You just upgraded your local development environment, updated Xcode, or bumped a minor patch version in your React Native project. You open your terminal, run your standard iOS build command, and instead of a clean bundling process, the terminal throws a massive wall of raw C++ compiler text at you.

The error logs likely point to internal framework files like Yoga.cpp, glog, or the fmt library, screaming about constexpr or consteval issues, or complaining that a specific language standard identifier is missing.

This is one of the single most frustrating traps in mobile development. Your JavaScript is perfect. Your React components are clean. But your entire build is dead because an underlying C++ compilation standard is fighting your new Xcode tooling.

Why This Happens to JavaScript Developers

React Native relies heavily on a core C++ layout engine called Yoga under the hood. When Apple updates Xcode, they also update the underlying compiler tools (Clang) and shift the default C++ language dialect standard forward (for example, enforcing strict C++20 or C++23 rules).
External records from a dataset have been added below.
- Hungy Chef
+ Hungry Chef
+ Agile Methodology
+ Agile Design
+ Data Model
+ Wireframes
If an older version of a library in your node_modules uses a syntax decoration that the new compiler now considers illegal or deprecated, the native compilation step fails instantly. Because most mobile developers do not actively write pure C++, looking at a raw Clang compiler failure feels like looking at alien code.
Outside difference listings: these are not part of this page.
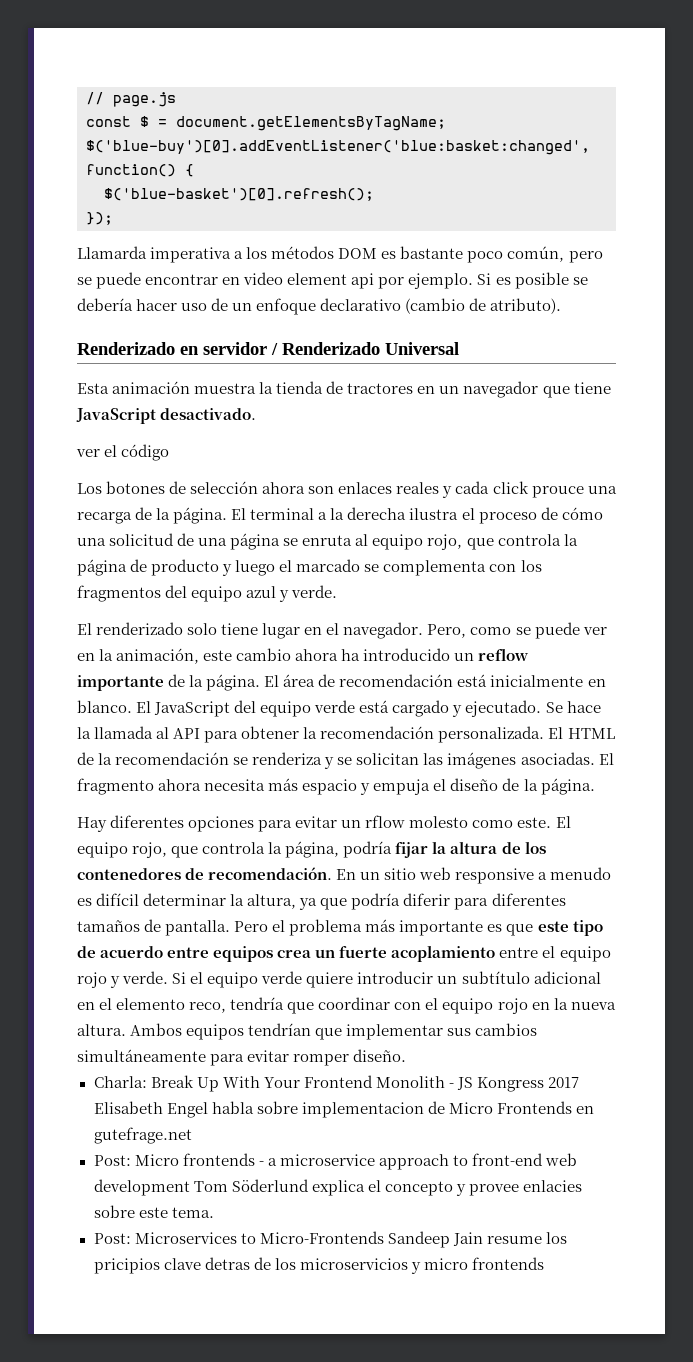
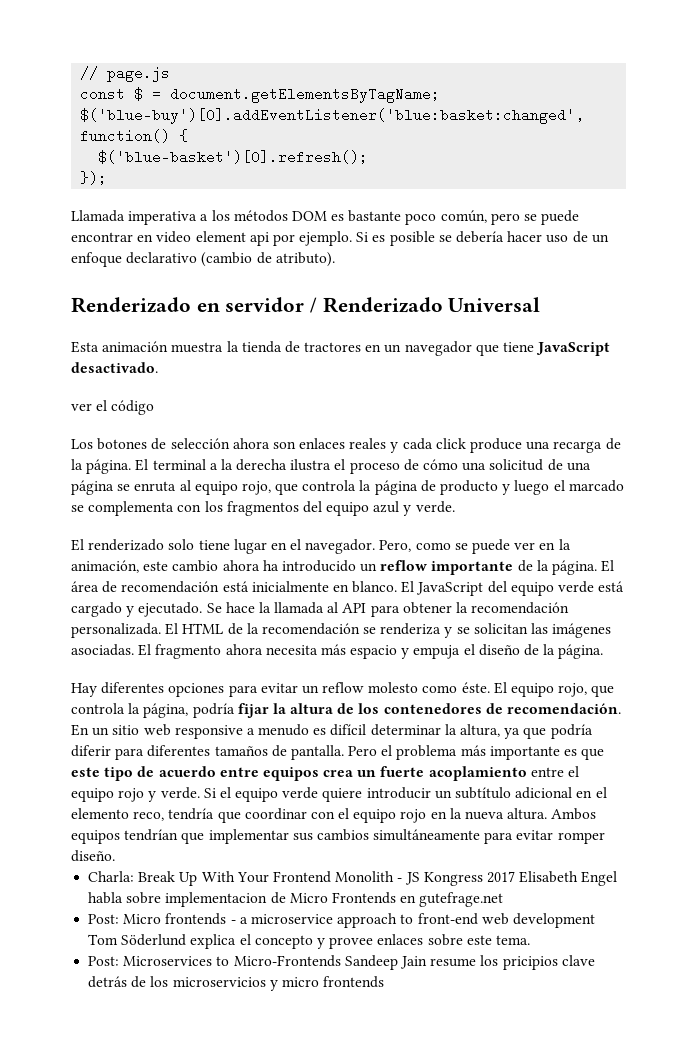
- Llamarda imperativa a los métodos DOM es bastante poco común, pero se puede encontrar en video element api por ejemplo.
+ Llamada imperativa a los métodos DOM es bastante poco común, pero se puede encontrar en video element api por ejemplo.
- Los botones de selección ahora son enlaces reales y cada click prouce una recarga de la página.
+ Los botones de selección ahora son enlaces reales y cada click produce una recarga de la página.
- Hay diferentes opciones para evitar un rflow molesto como este.
+ Hay diferentes opciones para evitar un reflow molesto como éste.
- Post: Micro frontends - a microservice approach to front-end web development Tom Söderlund explica el concepto y provee enlacies sobre este tema.
+ Post: Micro frontends - a microservice approach to front-end web development Tom Söderlund explica el concepto y provee enlaces sobre este tema.
- Post: Microservices to Micro-Frontends Sandeep Jain resume los pricipios clave detras de los microservicios y micro frontends
+ Post: Microservices to Micro-Frontends Sandeep Jain resume los pricipios clave detrás de los microservicios y micro frontends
Nuking DerivedData or running pod install twenty times will not change the fact that the compiler rules have changed.

The Solution: Force the C++ Language Standard Backwards

Instead of attempting to manually modify source code deep inside your native node_modules dependencies (which will just get overwritten the next time you install packages), you can use a CocoaPods post-install hook to force the compiler to accept the specific language dialect your dependencies need to pass the check.

Open the Podfile located inside your project's native ios directory. Scroll down to the bottom where your post_install loop lives, and inject this compiler flag override block:

post_install do |installer|
  installer.pods_project.targets.each do |target|
    target.build_configurations.each do |config|
      # Force the compiler to use the stable C++17 standard for all sub-dependencies
      config.build_settings['CLANG_CXX_LANGUAGE_STANDARD'] = 'c++17'
    end
  end
end

By adding this configuration script, CocoaPods will automatically modify the native build files for every single sub-dependency when you run your installation pipeline, forcing Xcode to evaluate the underlying C++ libraries under a compatible standard framework.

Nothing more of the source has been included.